(Records from a collection)
###
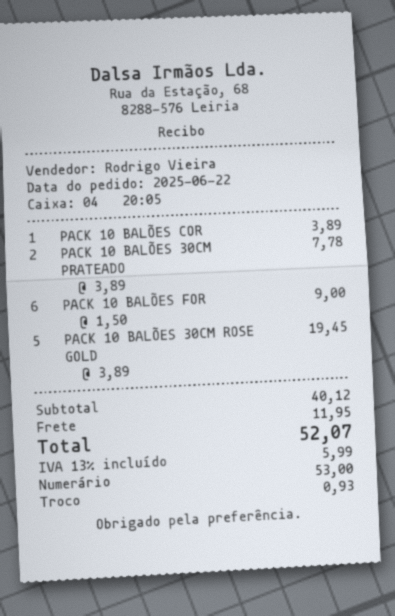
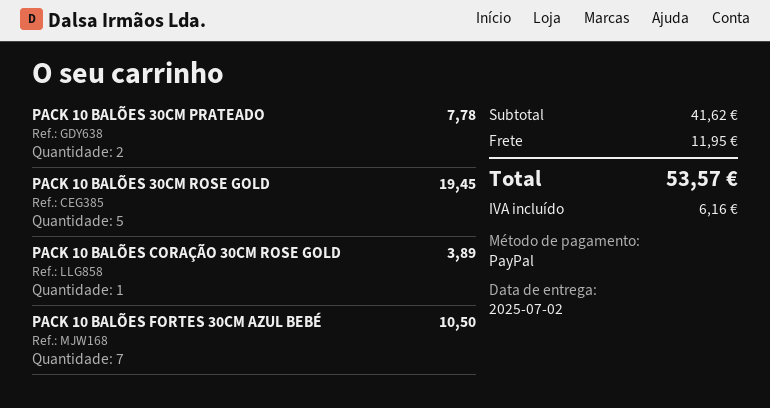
payment method: cash -> PayPal
PACK 10 BALÕES FOR: 6 for 9.00 -> 7 for 10.50
subtotal: 40.12 -> 41.62
tax: 5.99 -> 6.16
total: 52.07 -> 53.57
###
> **WORK ITEM**
Repeat every record above exactly, except the pictures.

> **RESPONSE FOR THIS EXERCISE**
payment method: cash -> PayPal
PACK 10 BALÕES FOR: 6 for 9.00 -> 7 for 10.50
subtotal: 40.12 -> 41.62
tax: 5.99 -> 6.16
total: 52.07 -> 53.57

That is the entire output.